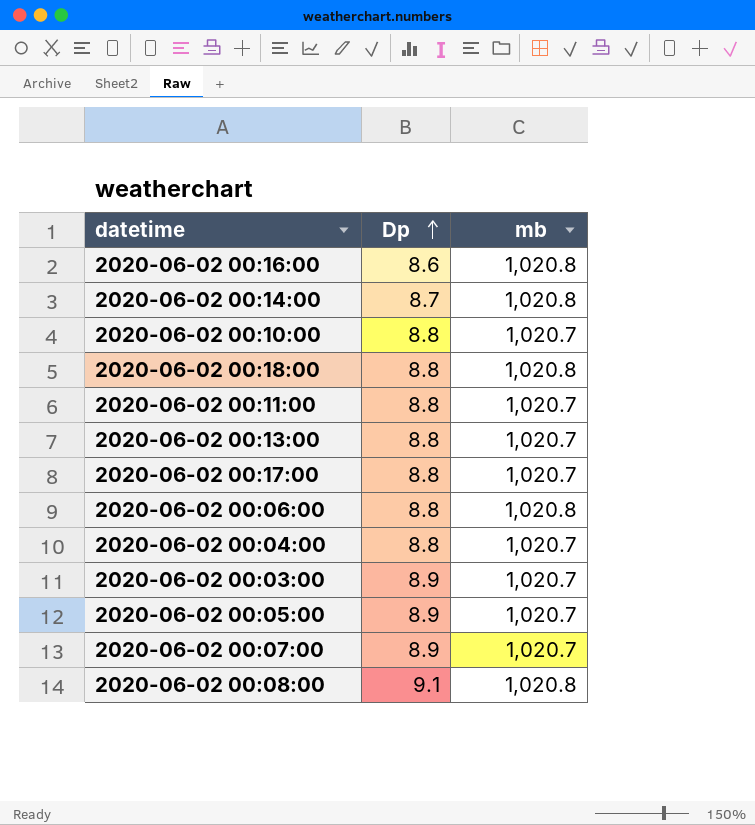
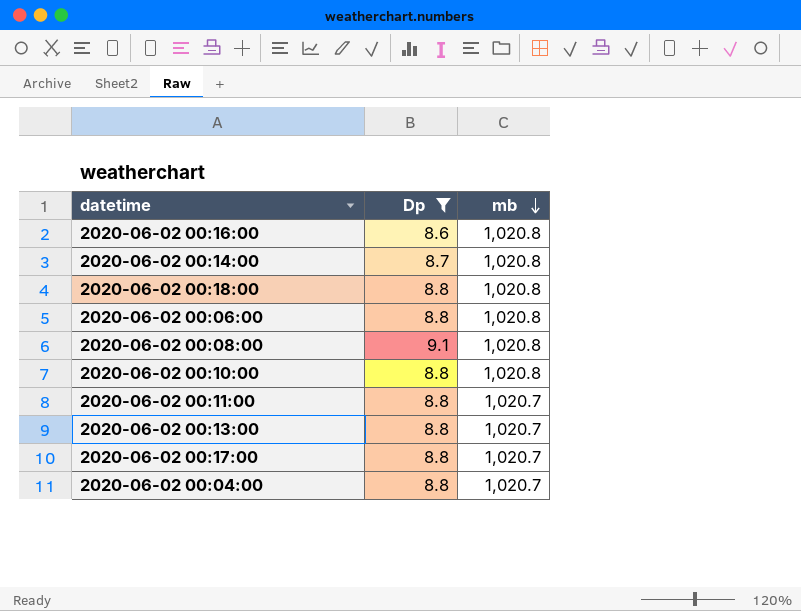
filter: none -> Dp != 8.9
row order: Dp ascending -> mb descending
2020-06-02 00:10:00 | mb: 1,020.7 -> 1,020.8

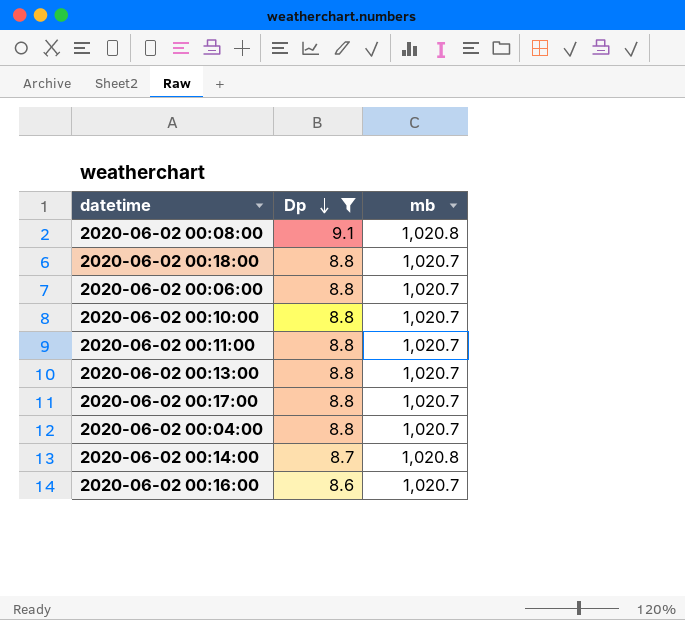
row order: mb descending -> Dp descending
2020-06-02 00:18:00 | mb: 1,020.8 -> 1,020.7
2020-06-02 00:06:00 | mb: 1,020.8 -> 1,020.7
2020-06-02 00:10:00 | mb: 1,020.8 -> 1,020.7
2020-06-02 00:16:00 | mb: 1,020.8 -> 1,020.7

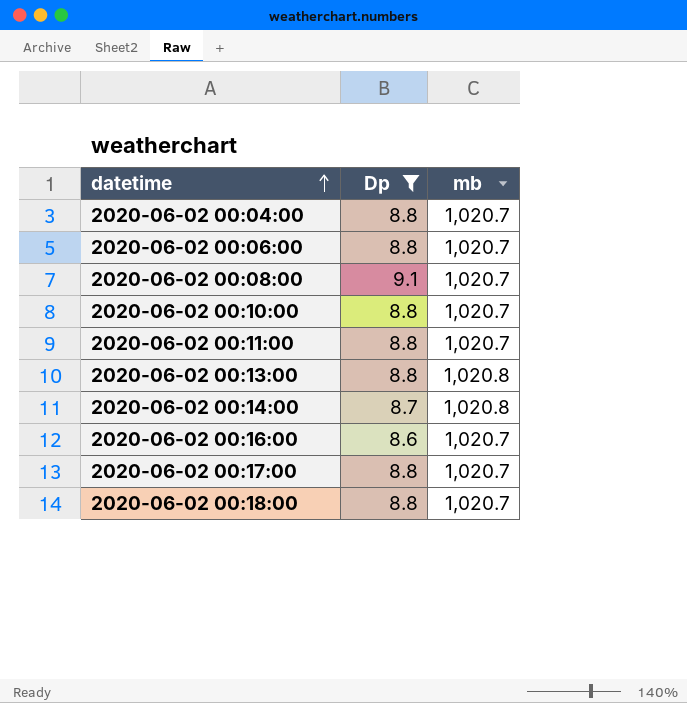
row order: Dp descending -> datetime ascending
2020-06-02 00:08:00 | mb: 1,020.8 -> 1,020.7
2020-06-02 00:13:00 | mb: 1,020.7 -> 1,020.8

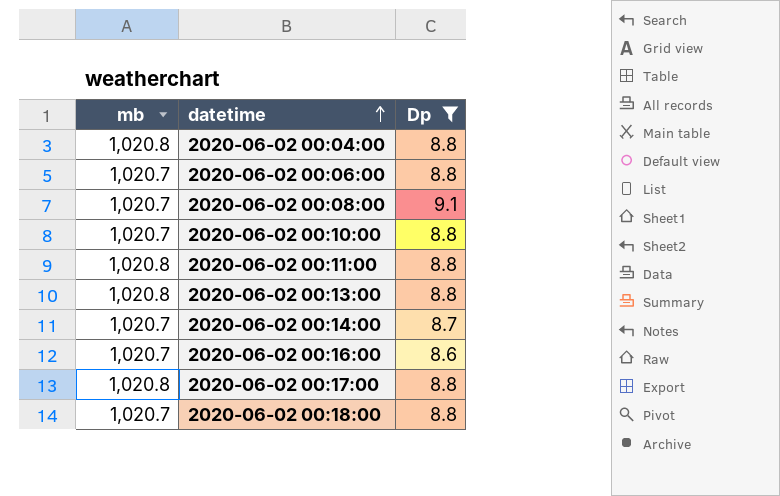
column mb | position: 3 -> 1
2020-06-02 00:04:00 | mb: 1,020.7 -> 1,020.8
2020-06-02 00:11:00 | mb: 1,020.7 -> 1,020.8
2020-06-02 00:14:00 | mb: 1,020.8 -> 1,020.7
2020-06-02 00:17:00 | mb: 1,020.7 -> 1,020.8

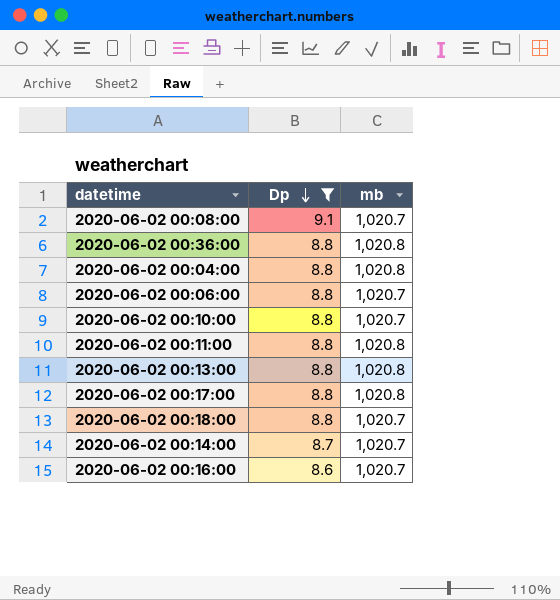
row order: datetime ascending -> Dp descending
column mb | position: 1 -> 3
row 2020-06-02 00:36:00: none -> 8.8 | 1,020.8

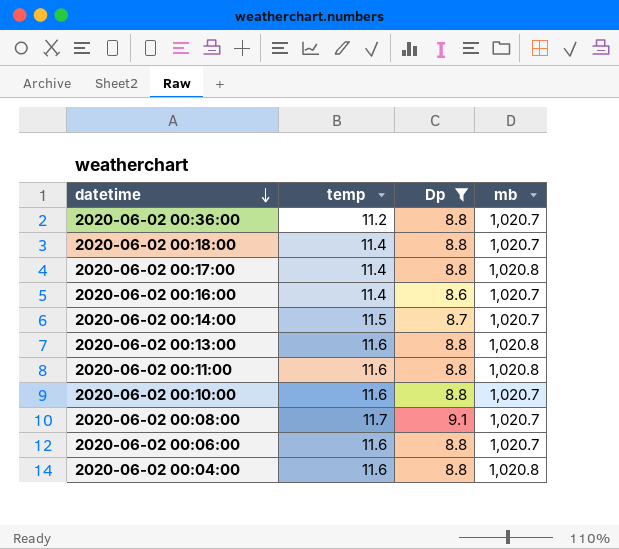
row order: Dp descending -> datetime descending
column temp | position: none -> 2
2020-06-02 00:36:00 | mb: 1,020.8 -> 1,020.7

(YOUR TASK) An exact, word-for-word copy of the records is expected, with no pictures in it.

(OUTPUT FOR THIS TASK)
filter: none -> Dp != 8.9
row order: Dp ascending -> mb descending
2020-06-02 00:10:00 | mb: 1,020.7 -> 1,020.8

row order: mb descending -> Dp descending
2020-06-02 00:18:00 | mb: 1,020.8 -> 1,020.7
2020-06-02 00:06:00 | mb: 1,020.8 -> 1,020.7
2020-06-02 00:10:00 | mb: 1,020.8 -> 1,020.7
2020-06-02 00:16:00 | mb: 1,020.8 -> 1,020.7

row order: Dp descending -> datetime ascending
2020-06-02 00:08:00 | mb: 1,020.8 -> 1,020.7
2020-06-02 00:13:00 | mb: 1,020.7 -> 1,020.8

column mb | position: 3 -> 1
2020-06-02 00:04:00 | mb: 1,020.7 -> 1,020.8
2020-06-02 00:11:00 | mb: 1,020.7 -> 1,020.8
2020-06-02 00:14:00 | mb: 1,020.8 -> 1,020.7
2020-06-02 00:17:00 | mb: 1,020.7 -> 1,020.8

row order: datetime ascending -> Dp descending
column mb | position: 1 -> 3
row 2020-06-02 00:36:00: none -> 8.8 | 1,020.8

row order: Dp descending -> datetime descending
column temp | position: none -> 2
2020-06-02 00:36:00 | mb: 1,020.8 -> 1,020.7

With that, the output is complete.